Oral administration of VRCZ was started at a loading dose of 300 mg twice daily, followed by a maintenance dose of 200 mg twice daily. Since liver damage appeared one month later, the dose of VRCZ was decreased to 150 mg twice daily. An improvement was observed 2 weeks after commencement of treatment, leading to gradual, but dramatic, resolution of the lesions (Fig. 1B). Persisting lesions were surgically excised after 9 weeks, followed by the same maintenance dose of VRCZ. Because of an amnesic episode, which occurred 12 weeks after the operation, possibly in relation to VRCZ, VRCZ was switched to another 7-month administration of oral ITCZ, 200 mg once a day. No recurrence has been observed for 9 months after the completion of ITCZ. Tissue samples excised in the operation revealed the presence of fungi in granulomas in some specimens, but these changed into round sclerotic cells encapsulated by thick walls (Fig. 2D).

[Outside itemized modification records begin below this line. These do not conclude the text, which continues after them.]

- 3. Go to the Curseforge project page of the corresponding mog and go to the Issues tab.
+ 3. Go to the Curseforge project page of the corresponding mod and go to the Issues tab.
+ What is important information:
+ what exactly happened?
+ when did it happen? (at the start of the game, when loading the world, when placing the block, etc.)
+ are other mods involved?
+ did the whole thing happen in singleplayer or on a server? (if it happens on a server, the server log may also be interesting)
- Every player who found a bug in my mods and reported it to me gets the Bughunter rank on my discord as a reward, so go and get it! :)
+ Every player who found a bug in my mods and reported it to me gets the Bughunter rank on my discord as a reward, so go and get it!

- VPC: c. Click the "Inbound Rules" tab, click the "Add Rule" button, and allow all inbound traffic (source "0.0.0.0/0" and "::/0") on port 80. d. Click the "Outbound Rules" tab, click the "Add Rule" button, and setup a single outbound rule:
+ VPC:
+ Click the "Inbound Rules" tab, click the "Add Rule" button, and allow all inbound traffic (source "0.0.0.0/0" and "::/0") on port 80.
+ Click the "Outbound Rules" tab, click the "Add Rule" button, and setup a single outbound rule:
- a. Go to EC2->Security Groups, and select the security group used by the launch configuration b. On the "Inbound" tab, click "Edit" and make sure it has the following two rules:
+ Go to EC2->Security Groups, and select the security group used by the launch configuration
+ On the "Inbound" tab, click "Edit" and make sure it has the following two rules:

Based on the diagnosis of this fungal infection, MTX was discontinued for one month, but resumed with intravenous pulse steroid therapy because of newly emerging lung lesions of Wegener’s granulomatosis.

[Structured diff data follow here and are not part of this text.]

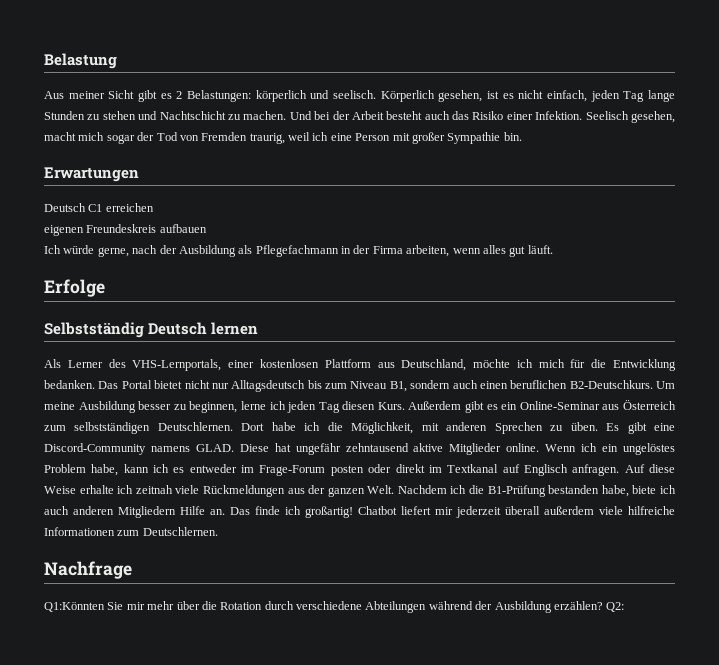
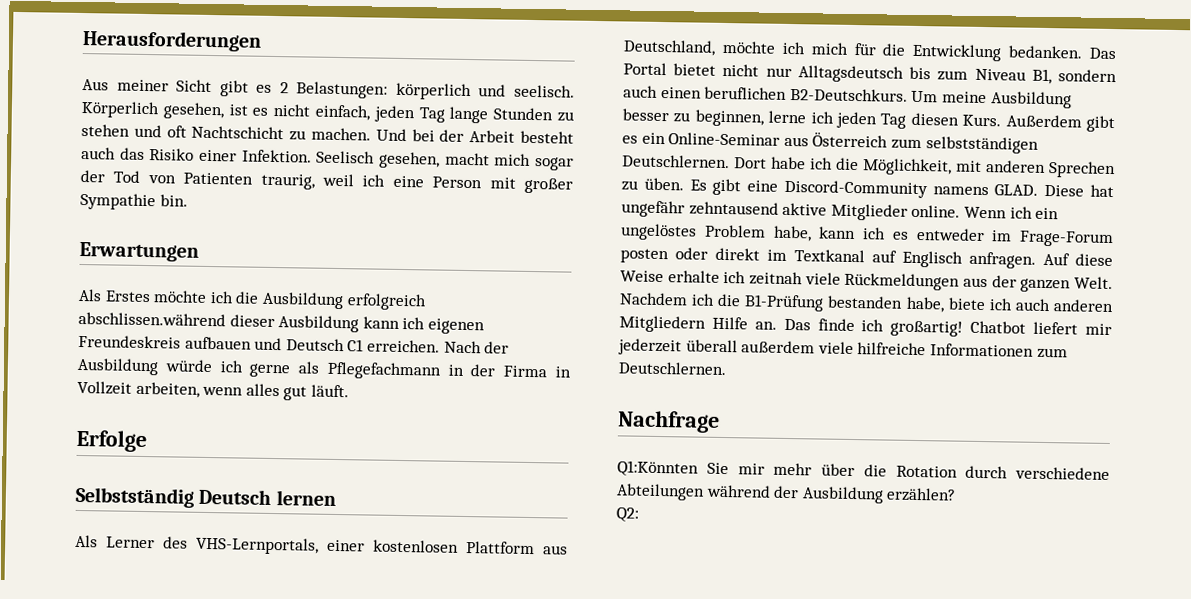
- Belastung
+ Herausforderungen
- Körperlich gesehen, ist es nicht einfach, jeden Tag lange Stunden zu stehen und Nachtschicht zu machen.
+ Körperlich gesehen, ist es nicht einfach, jeden Tag lange Stunden zu stehen und oft Nachtschicht zu machen.
- Seelisch gesehen, macht mich sogar der Tod von Fremden traurig, weil ich eine Person mit großer Sympathie bin.
+ Seelisch gesehen, macht mich sogar der Tod von Patienten traurig, weil ich eine Person mit großer Sympathie bin.
- Deutsch C1 erreichen
- eigenen Freundeskreis aufbauen
- Ich würde gerne, nach der Ausbildung als Pflegefachmann in der Firma arbeiten, wenn alles gut läuft.
+ Als Erstes möchte ich die Ausbildung erfolgreich abschlissen.während dieser Ausbildung kann ich eigenen Freundeskreis aufbauen und Deutsch C1 erreichen. Nach der Ausbildung würde ich gerne als Pflegefachmann in der Firma in Vollzeit arbeiten, wenn alles gut läuft.
- Q1:Könnten Sie mir mehr über die Rotation durch verschiedene Abteilungen während der Ausbildung erzählen? Q2:
+ Q1:Könnten Sie mir mehr über die Rotation durch verschiedene Abteilungen während der Ausbildung erzählen?
+ Q2:

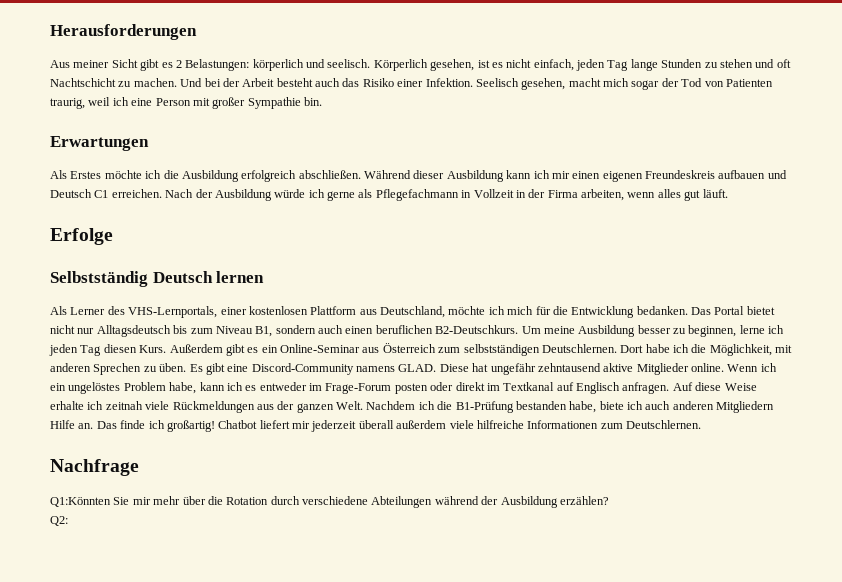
- Als Erstes möchte ich die Ausbildung erfolgreich abschlissen.während dieser Ausbildung kann ich eigenen Freundeskreis aufbauen und Deutsch C1 erreichen.
+ Als Erstes möchte ich die Ausbildung erfolgreich abschließen. Während dieser Ausbildung kann ich mir einen eigenen Freundeskreis aufbauen und Deutsch C1 erreichen.
- Nach der Ausbildung würde ich gerne als Pflegefachmann in der Firma in Vollzeit arbeiten, wenn alles gut läuft.
+ Nach der Ausbildung würde ich gerne als Pflegefachmann in Vollzeit in der Firma arbeiten, wenn alles gut läuft.

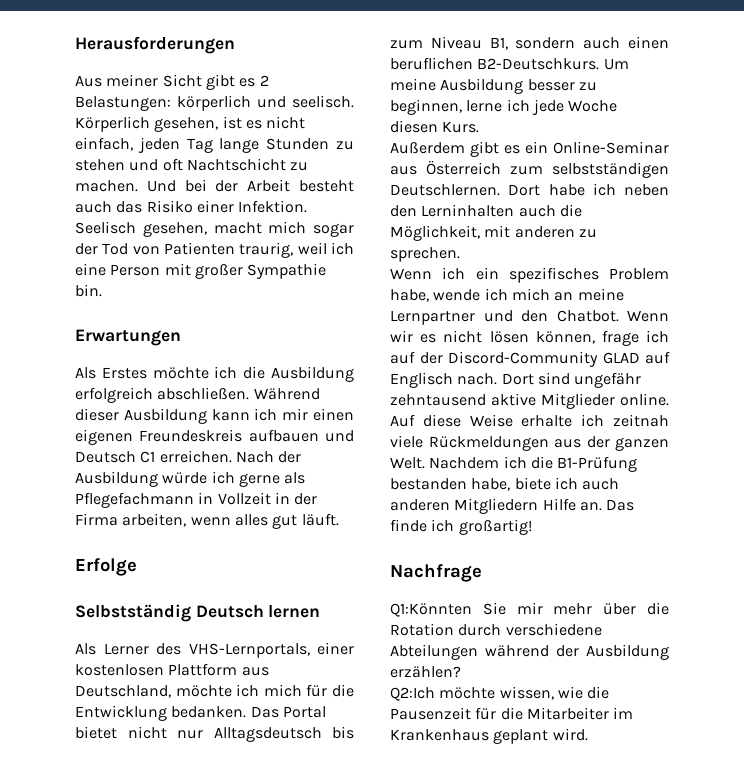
- Um meine Ausbildung besser zu beginnen, lerne ich jeden Tag diesen Kurs. Außerdem gibt es ein Online-Seminar aus Österreich zum selbstständigen Deutschlernen.
+ Um meine Ausbildung besser zu beginnen, lerne ich jede Woche diesen Kurs.
+ Außerdem gibt es ein Online-Seminar aus Österreich zum selbstständigen Deutschlernen.
- Dort habe ich die Möglichkeit, mit anderen Sprechen zu üben. Es gibt eine Discord-Community namens GLAD. Diese hat ungefähr zehntausend aktive Mitglieder online.
+ Dort habe ich neben den Lerninhalten auch die Möglichkeit, mit anderen zu sprechen.
+ Wenn ich ein spezifisches Problem habe, wende ich mich an meine Lernpartner und den Chatbot. Wenn wir es nicht lösen können, frage ich auf der Discord-Community GLAD auf Englisch nach. Dort sind ungefähr zehntausend aktive Mitglieder online.
- Wenn ich ein ungelöstes Problem habe, kann ich es entweder im Frage-Forum posten oder direkt im Textkanal auf Englisch anfragen.
- Chatbot liefert mir jederzeit überall außerdem viele hilfreiche Informationen zum Deutschlernen.
- Q2:
+ Q2:Ich möchte wissen, wie die Pausenzeit für die Mitarbeiter im Krankenhaus geplant wird.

Fig. 2. (A) Subcutaneous regions were involved through suppurative granulomatous inflammation. (haematoxylin and eosin (H&E); original magnification × 20). (B) Granulomas consisted of neutrophils and multinucleated giant cells. (H&E × 100). (C) Biopsy specimen, showing hyphae in and around granulomas. (Periodic acid-Schiff (PAS) × 400). (D) Sclerotic cells (arrows) were observed in the tissue excised during the operation (PAS × 400). (E) A grey-black colony on Sabouraud’s glucose agar medium. (F) Hyphae expanding with the formation of annelloconidia. Bar = 10 µm.

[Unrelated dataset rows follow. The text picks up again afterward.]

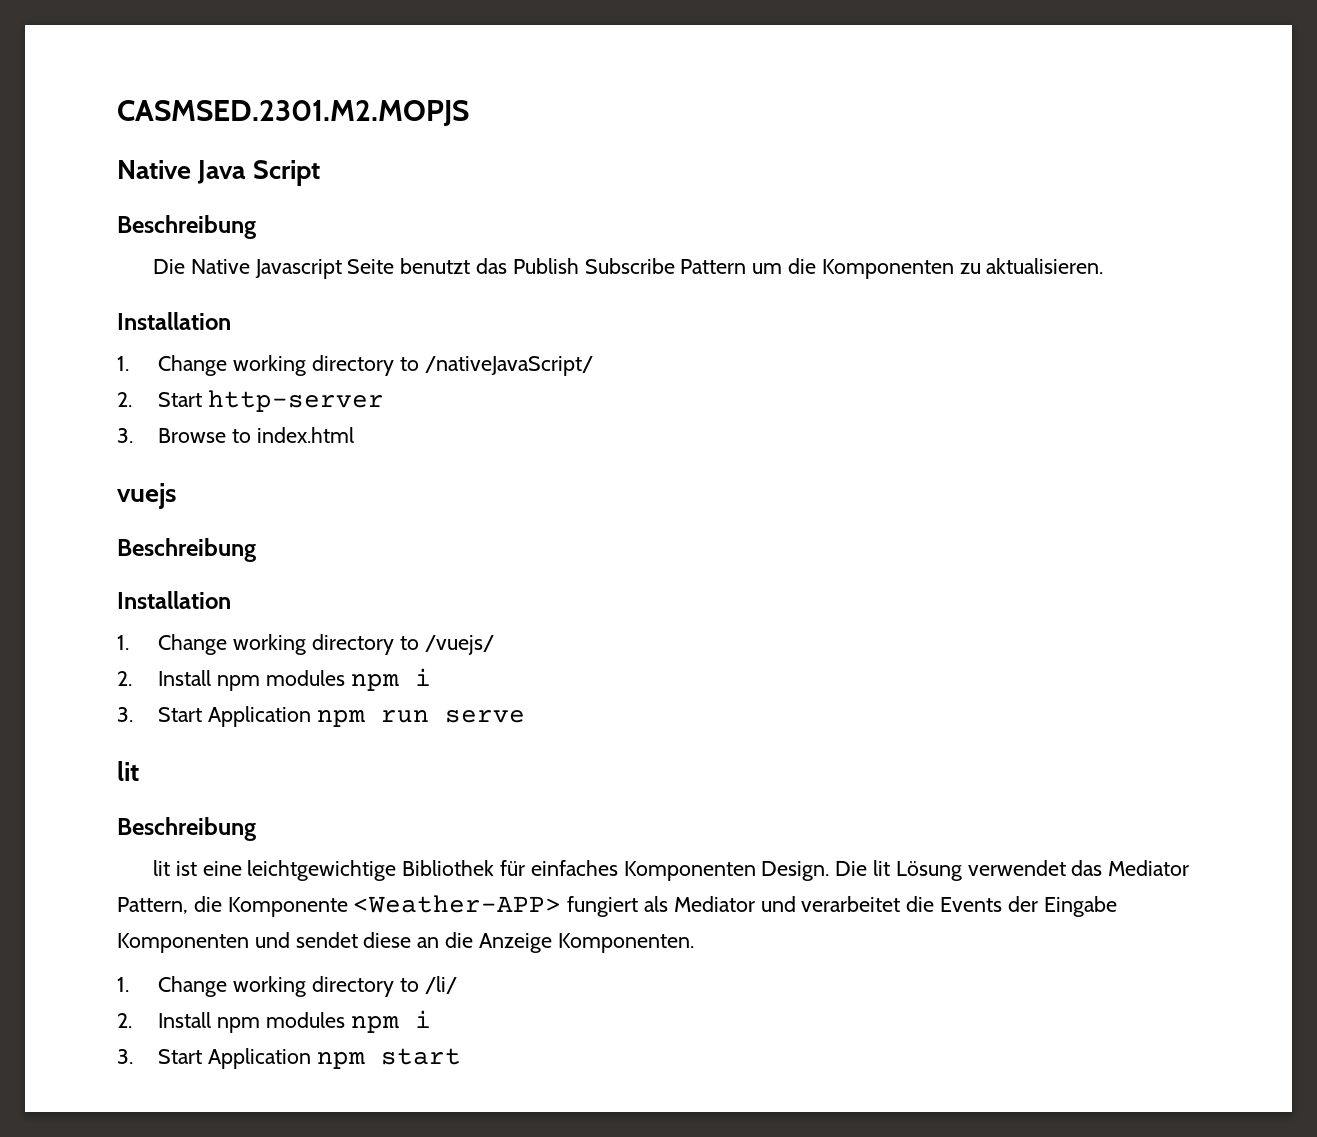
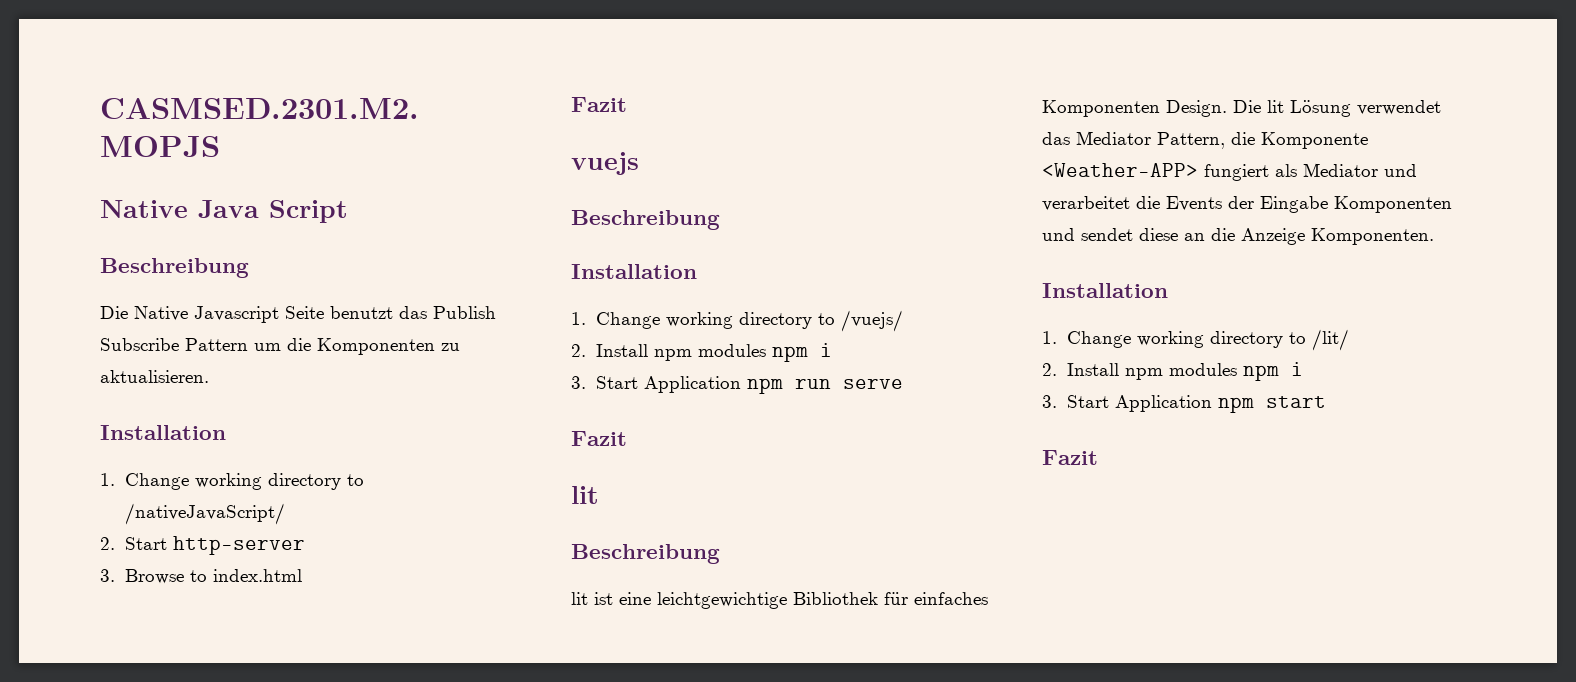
  3. Browse to index.html
+ Fazit
  3. Start Application npm run serve
+ Fazit
  Die lit Lösung verwendet das Mediator Pattern, die Komponente <Weather-APP> fungiert als Mediator und verarbeitet die Events der Eingabe Komponenten und sendet diese an die Anzeige Komponenten.
- 1. Change working directory to /li/
+ Installation
+ 1. Change working directory to /lit/
  3. Start Application npm start
+ Fazit

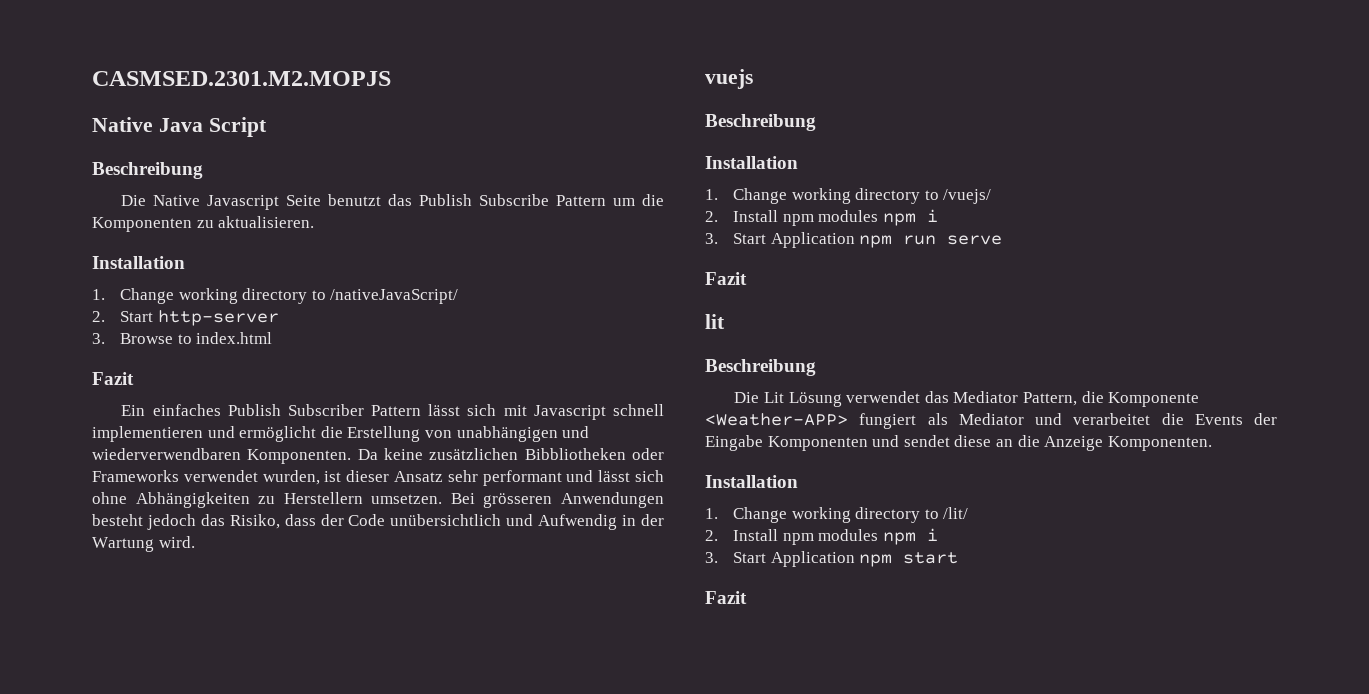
+ Ein einfaches Publish Subscriber Pattern lässt sich mit Javascript schnell implementieren und ermöglicht die Erstellung von unabhängigen und wiederverwendbaren Komponenten. Da keine zusätzlichen Bibbliotheken oder Frameworks verwendet wurden, ist dieser Ansatz sehr performant und lässt sich ohne Abhängigkeiten zu Herstellern umsetzen. Bei grösseren Anwendungen besteht jedoch das Risiko, dass der Code unübersichtlich und Aufwendig in der Wartung wird.
- lit ist eine leichtgewichtige Bibliothek für einfaches Komponenten Design. Die lit Lösung verwendet das Mediator Pattern, die Komponente <Weather-APP> fungiert als Mediator und verarbeitet die Events der Eingabe Komponenten und sendet diese an die Anzeige Komponenten.
+ Die Lit Lösung verwendet das Mediator Pattern, die Komponente <Weather-APP> fungiert als Mediator und verarbeitet die Events der Eingabe Komponenten und sendet diese an die Anzeige Komponenten.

E. oligosperma was newly identified by de Hoog et al. in 2003 on the basis of sequencing of the ribosomal DNA ITS (6). Although E. oligosperma causes olecranon bursitis (7), fungaemia (8) and chronic sinusitis (9), a review of the literature revealed only 2 reports of isolation of E. oligosperma from skin lesions. Gonzalez-Lopez et al. (3) mentioned a case of subcutaneous PHM in a post-renal transplant patient who presented multiple subcutaneous nodules on the right leg, and was treated with 3-month administration of oral ITCZ. Tokuhisa et al. (4) also reported a case of cutaneous PHM of the face in a healthy patient without relevant history, who was treated with topical terbinafine cream. In our case, the patient, taking corticosteroid and immunosuppressant for Wegener’s granulomatosis, presented multiple subcutaneous nodules on her forearm, and was treated successfully with oral VRCZ combined with surgical excision. The MIC of our isolate indicated susceptibility to MCFG, AMPH-B, 5-FC, ITCZ, MCZ and VRCZ, but not to FLCZ. Bossler et al. (7) also reported that E. oligosperma from their case of olecranon bursitis was very susceptible to 5-FC, ITCZ, VRCZ and AMPH-B.
Dematiaceous fungal infections are classed into PHM and chromoblastomycosis on the basis of the morphology of causative agents in lesions. The form of the “hyphae” and “sclerotic cells” can be characteristic in the lesion of PHM and chromoblastomycosis, respectively (10). In our case, fungi in the biopsy specimen were observed in the form of “hyphae”, which changed to “sclerotic cells” after treatment of the fungal infection (Fig. 2C, D). Exophiala species in PHM tissues are generally present in the form of hyphae, but may be sclerotic cells in inactive and durable parasitic conditions. Both treatment with VRCZ and the host defence recovery may reduce the activity of fungi and shift its morphology to a strong durable parasitic form of sclerotic cells. However, the tissue with sclerotic cells obtained by operation did not reveal signs of recovered host defence, such as maturation of granulomas or a reduction in abscesses.